His case was taken up by the Albemarle-based Rutherford Institute, which focuses on Constitutional issues. Cobb was convicted of possession in October, and appealed the case.
“I feel like justice finally was done,” said Cobbs after a seven-person jury deliberated for about two hours– including a dinner of Domino’s pizza–July 18.
Two plants and ten officers? Really? Evidently aware of the inherent stupidity of the case, the local prosecutor feared jury nullification. The Hook reports how he attempted to forestall that problem:
Before the jury was selected, prosecutor Matthew Quatrara read the opening paragraph of a New York Times Paul Butler op-ed calling for jury nullification: “If you are ever on a jury in a marijuana case, I recommend that you vote ‘not guilty’– even if you think the defendant actually smoked pot, or sold it to another consenting adult. As a juror, you have this power under the Bill of Rights; if you exercise it, you become part of a proud tradition of American jurors who helped make our laws fairer.”
That, instructed Quatrara, would not be the proper attitude for those chosen to serve on the jury.

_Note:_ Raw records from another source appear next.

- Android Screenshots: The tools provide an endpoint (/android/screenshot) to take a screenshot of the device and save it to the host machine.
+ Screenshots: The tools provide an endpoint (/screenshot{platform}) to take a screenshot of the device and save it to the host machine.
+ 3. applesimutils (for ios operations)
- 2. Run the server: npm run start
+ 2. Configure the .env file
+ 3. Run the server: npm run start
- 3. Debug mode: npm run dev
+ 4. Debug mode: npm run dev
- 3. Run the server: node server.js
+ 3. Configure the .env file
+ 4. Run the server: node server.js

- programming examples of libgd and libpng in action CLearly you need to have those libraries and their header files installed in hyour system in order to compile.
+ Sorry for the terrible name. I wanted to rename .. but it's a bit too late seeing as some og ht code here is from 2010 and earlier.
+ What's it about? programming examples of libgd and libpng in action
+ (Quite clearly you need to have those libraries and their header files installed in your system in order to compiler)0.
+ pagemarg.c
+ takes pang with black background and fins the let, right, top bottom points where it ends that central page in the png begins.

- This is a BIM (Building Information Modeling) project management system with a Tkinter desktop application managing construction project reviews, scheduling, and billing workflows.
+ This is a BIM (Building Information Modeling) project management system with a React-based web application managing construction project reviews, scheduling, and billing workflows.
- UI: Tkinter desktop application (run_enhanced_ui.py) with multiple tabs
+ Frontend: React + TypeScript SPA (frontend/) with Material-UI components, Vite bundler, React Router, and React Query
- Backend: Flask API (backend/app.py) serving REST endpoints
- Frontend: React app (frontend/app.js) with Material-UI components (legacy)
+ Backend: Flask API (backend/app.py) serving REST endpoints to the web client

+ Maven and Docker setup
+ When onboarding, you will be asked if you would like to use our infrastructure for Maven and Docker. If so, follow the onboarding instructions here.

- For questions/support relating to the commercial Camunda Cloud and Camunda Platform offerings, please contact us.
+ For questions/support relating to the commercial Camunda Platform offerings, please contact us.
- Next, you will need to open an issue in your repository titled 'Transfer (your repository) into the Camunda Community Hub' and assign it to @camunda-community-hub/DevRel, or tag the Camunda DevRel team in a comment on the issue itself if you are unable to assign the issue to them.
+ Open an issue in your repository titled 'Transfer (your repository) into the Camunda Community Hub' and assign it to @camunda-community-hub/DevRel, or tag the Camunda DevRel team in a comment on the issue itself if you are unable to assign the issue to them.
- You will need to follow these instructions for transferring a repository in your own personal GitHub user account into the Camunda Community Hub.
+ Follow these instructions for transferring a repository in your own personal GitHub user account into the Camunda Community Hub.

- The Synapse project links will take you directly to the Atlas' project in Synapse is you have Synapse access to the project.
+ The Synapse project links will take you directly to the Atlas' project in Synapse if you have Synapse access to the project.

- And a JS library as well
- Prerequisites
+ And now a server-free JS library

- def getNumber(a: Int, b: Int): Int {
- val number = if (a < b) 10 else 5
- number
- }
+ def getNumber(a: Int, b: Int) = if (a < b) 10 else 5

Nevertheless, the judge and prosecutor had a tough time actually seating a jury in this case. The Hook interviewed several people who had been cut from the jury pool on the grounds that they disapproved of criminalizing marijuana use:
“I think this whole thing is a waste of time,” said Richard Merkel, a psychiatrist and potential juror in today’s marijuana possession trial against an Albemarle County man.
Merkel was among five people struck from the first group of 13 – all because they had a problem with this country’s criminalization of people using marijuana.
Aware that this attitude is growing among citizens, the judge ordered up a larger than usual jury pool:
This isn’t the first time Albemarle has had trouble seating a jury in a pot case. Judge Cheryl Higgins, who, during a break, chatted with a visiting gaggle of Rutherford Institute interns told them, “The last marijuana case we tried, we couldn’t even seat a jury because they were so biased against the marijuana laws.”
In any case, the jury decided to let Cobbs go on the grounds that while the plants may have been on his property there was reasonable doubt that he had “dominion” over them and so did not “possess” them.
Another potential juror, University of Virginia psychologist Douglas DeGood, was struck from service because said he would not be comfortable convicting someone of marijuana possession. He added:
“Pragmatically, I don’t think it’s an efficient use of the legal system.”
You think? And I would like to think that there was just a little bit of jury nullification.